Bush names VA chief information officer

Robert Howard, currently the acting CIO, would get what some believe is unprecedented authority for a VA technology chief.

Acting Veterans Affairs Department chief information officer Robert Howard will be nominated to fill the agency's top technology position on a permanent basis, the White House announced Tuesday.

President Bush's nomination of Howard, who also serves as a senior adviser to Deputy VA Secretary Gordon Mansfield, will be subject to Senate confirmation. As acting CIO during a data breach in May that compromised personal information for 26.5 million people, Howard faced congressional investigators on multiple occasions. He has managed VA's Office of Information and Technology since the department's previous CIO, Robert McFarland, left in April.

If confirmed, Howard will be responsible for improving VA's IT security and managing the ongoing centralization of its IT resources under the Information and Technology Office.

Senate Veterans Affairs Committee spokesman Jeff Schrade said he expects that the committee will move quickly on Howard's nomination once it is officially received.
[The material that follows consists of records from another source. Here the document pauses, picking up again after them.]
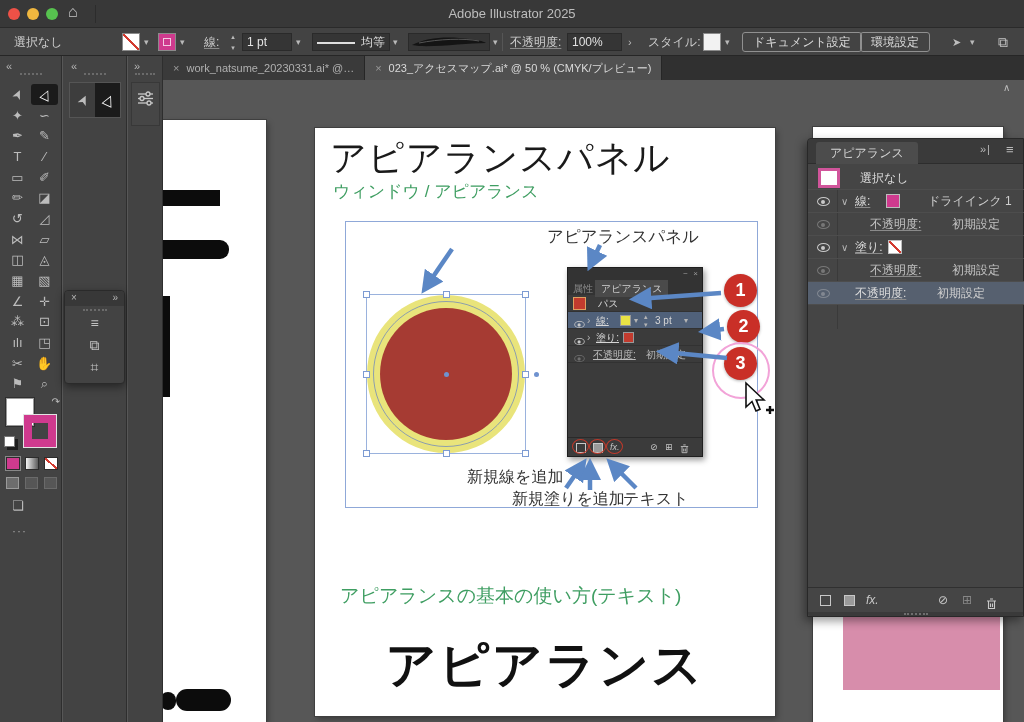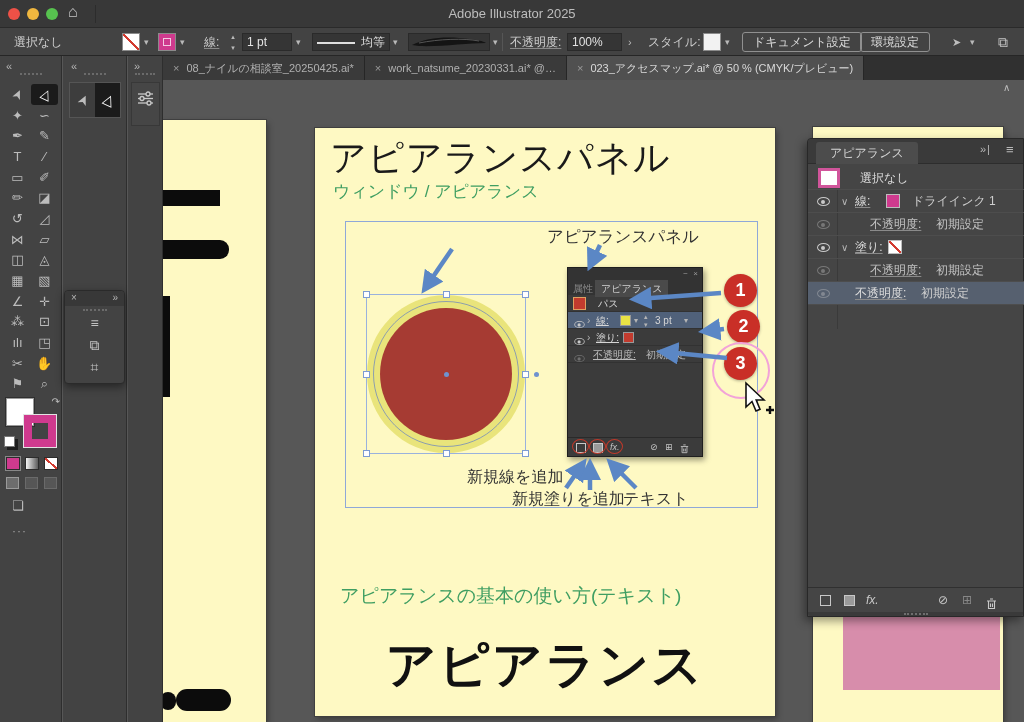--- a/index.html
+++ b/index.html
@@ -337,7 +337,6 @@
   </div>
 
   <div class="abs tabbar" data-name="document-tab-bar">
-    <div class="doc-tab" data-name="document-tab"><span class="close-x" data-name="close-tab-icon">×</span><span>08_ナイルの相談室_20250425.ai*</span></div>
     <div class="doc-tab" data-name="document-tab"><span class="close-x" data-name="close-tab-icon">×</span><span>work_natsume_20230331.ai* @…</span></div>
     <div class="doc-tab active" data-name="document-tab-active"><span class="close-x" data-name="close-tab-icon">×</span><span>023_アクセスマップ.ai* @ 50 % (CMYK/プレビュー)</span></div>
   </div>

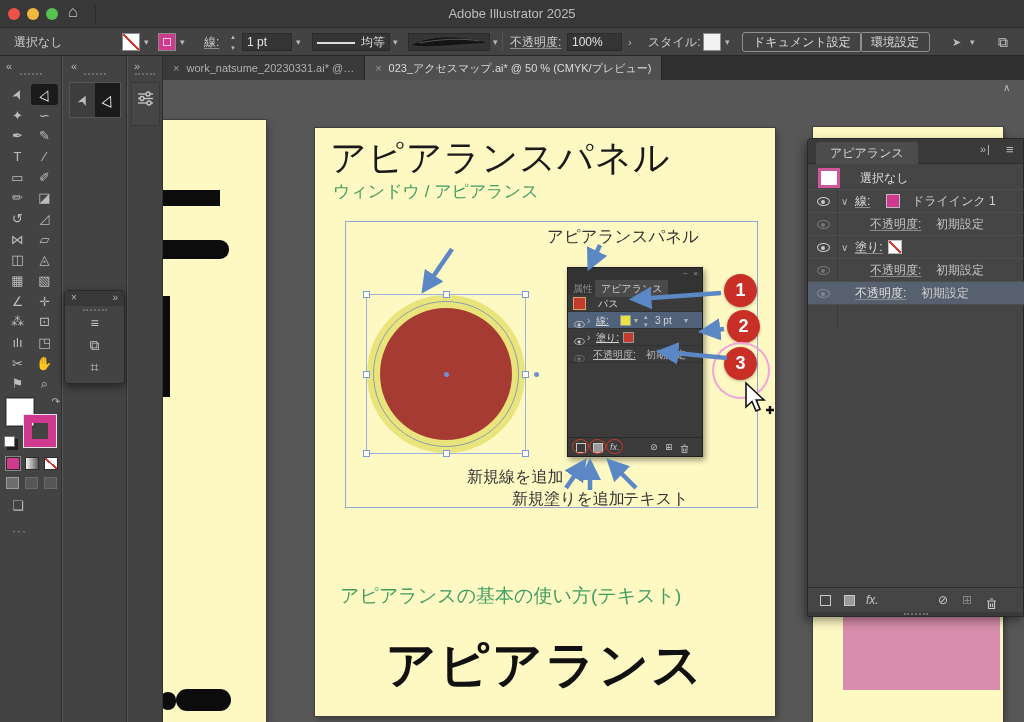--- a/index.html
+++ b/index.html
@@ -89,7 +89,7 @@
 
   
   .canvas { left:163px; top:80px; width:861px; height:642px; background:#575757; z-index:1; }
-  .artboard { position:absolute; background:#fef9c3; box-shadow:0 0 0 1px #3f3f3f, 2px 3px 6px rgba(0,0,0,.35); }
+  .artboard { position:absolute; background:#ffffff; box-shadow:0 0 0 1px #3f3f3f, 2px 3px 6px rgba(0,0,0,.35); }
   .ab-left { left:0px; top:40px; width:103px; height:602px; }
   .blk { position:absolute; background:#0c0c0c; }
   .ab-right { left:650px; top:47px; width:190px; height:595px; }

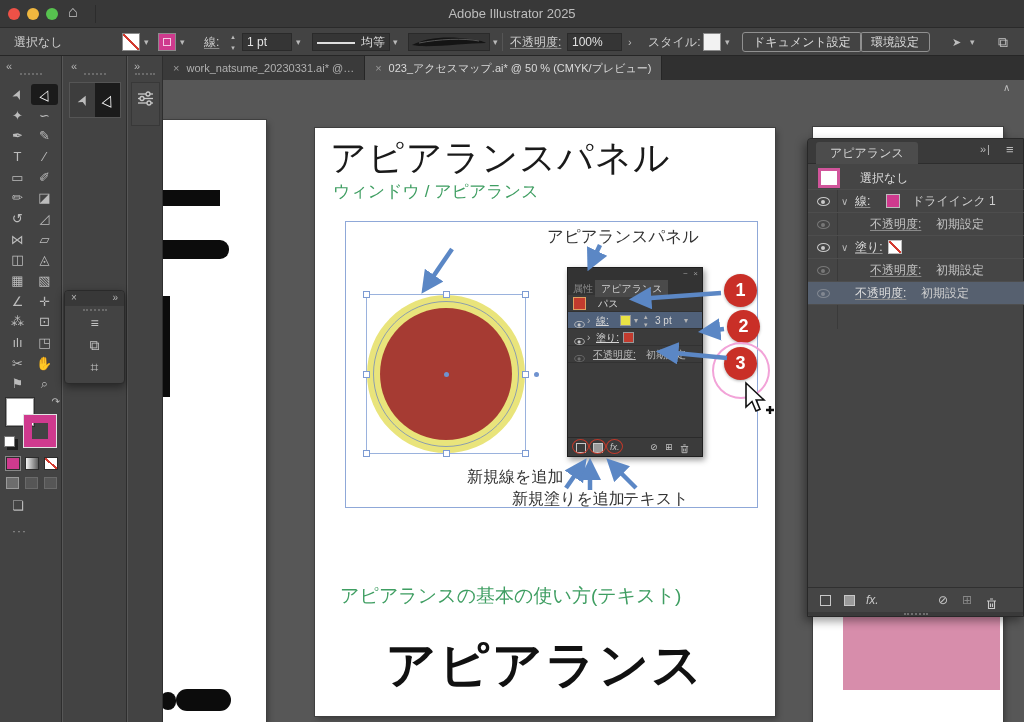--- a/index.html
+++ b/index.html
@@ -154,7 +154,7 @@
   .rp-vline { position:absolute; left:29px; top:51px; width:1px; height:139px; background:#3a3a3a; }
   .rp-sw { position:absolute; top:4px; width:14px; height:14px; border:1px solid #bdbdbd; }
   .rp-label { position:absolute; color:#dedede; }
-  .rp-value { position:absolute; color:#cfcfcf; }
+  .rp-value { position:absolute; color:#cfcfcf;margin-left:16px; }
   .rp-bottom { position:absolute; left:0; bottom:4px; width:100%; height:25px; border-top:1px solid #303030; line-height:25px; }
   .rp-bi { position:absolute; top:0; color:#c8c8c8; font-size:12px; }
   .rp-grip { position:absolute; left:0; bottom:0; width:100%; height:4px; background:#3a3a3a; border-radius:0 0 3px 3px; }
But he said it may be difficult to process the mandatory FBI background check by the end of September, which is the Senate's target date for adjournment.

Prior to joining VA in May 2005, Howard was vice president and general manager of the analysis and learning technologies division at Cubic Corp. He served as an Army major general and received his bachelor's degree from Northeastern University and his master's from Texas A&M.
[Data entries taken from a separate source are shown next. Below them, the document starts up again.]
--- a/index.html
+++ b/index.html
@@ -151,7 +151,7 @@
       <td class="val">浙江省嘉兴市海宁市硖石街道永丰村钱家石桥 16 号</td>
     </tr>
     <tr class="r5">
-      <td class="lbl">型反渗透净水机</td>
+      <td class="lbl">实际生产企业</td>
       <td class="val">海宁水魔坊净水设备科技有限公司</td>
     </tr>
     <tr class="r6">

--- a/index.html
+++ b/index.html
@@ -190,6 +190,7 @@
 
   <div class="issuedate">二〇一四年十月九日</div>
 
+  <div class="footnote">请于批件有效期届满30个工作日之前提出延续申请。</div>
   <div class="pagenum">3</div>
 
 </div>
McFarland told Government Executive that the announcement surprised him because he thought the department would look elsewhere within government or industry for a new CIO. But the nomination shows that VA Secretary James Nicholson has confidence in Howard and has been pleased with his performance as the acting CIO, McFarland said.

Nicholson has said he intends to make VA's IT security a model for the rest of the government. On Aug. 11, the department announced that it will be begin encrypting all agency laptop computers.

When he left the department, McFarland said that his relationship with senior and career department officials was not positive because of his attempts to shake up the status quo. But with the departure of some VA officials during the summer, including General Counsel Tim McClain and Jonathan Perlin, VA's undersecretary for health, McFarland said resistance against IT centralization has been weakened.

Through a series of directives, Nicholson has given the CIO additional authorities that McFarland and others believe are necessary to improve the department's IT security.

Howard "has been given that authority. Now does he use that authority? That remains to be seen," McFarland said.

While the management of the department's IT operations has been centralized under the Office of Information and Technology, the development of IT applications will remain under VA's three separate administrations.

McFarland's predecessor, John Gauss, said while he does not know Howard, he believes changes at the department will be possible only if legislation (H.R. 5835) proposed by House Veterans Affairs Committee Chairman Steven Buyer, R-Va., is passed into law. The bill would elevate VA's CIO to the level of undersecretary, among other provisions.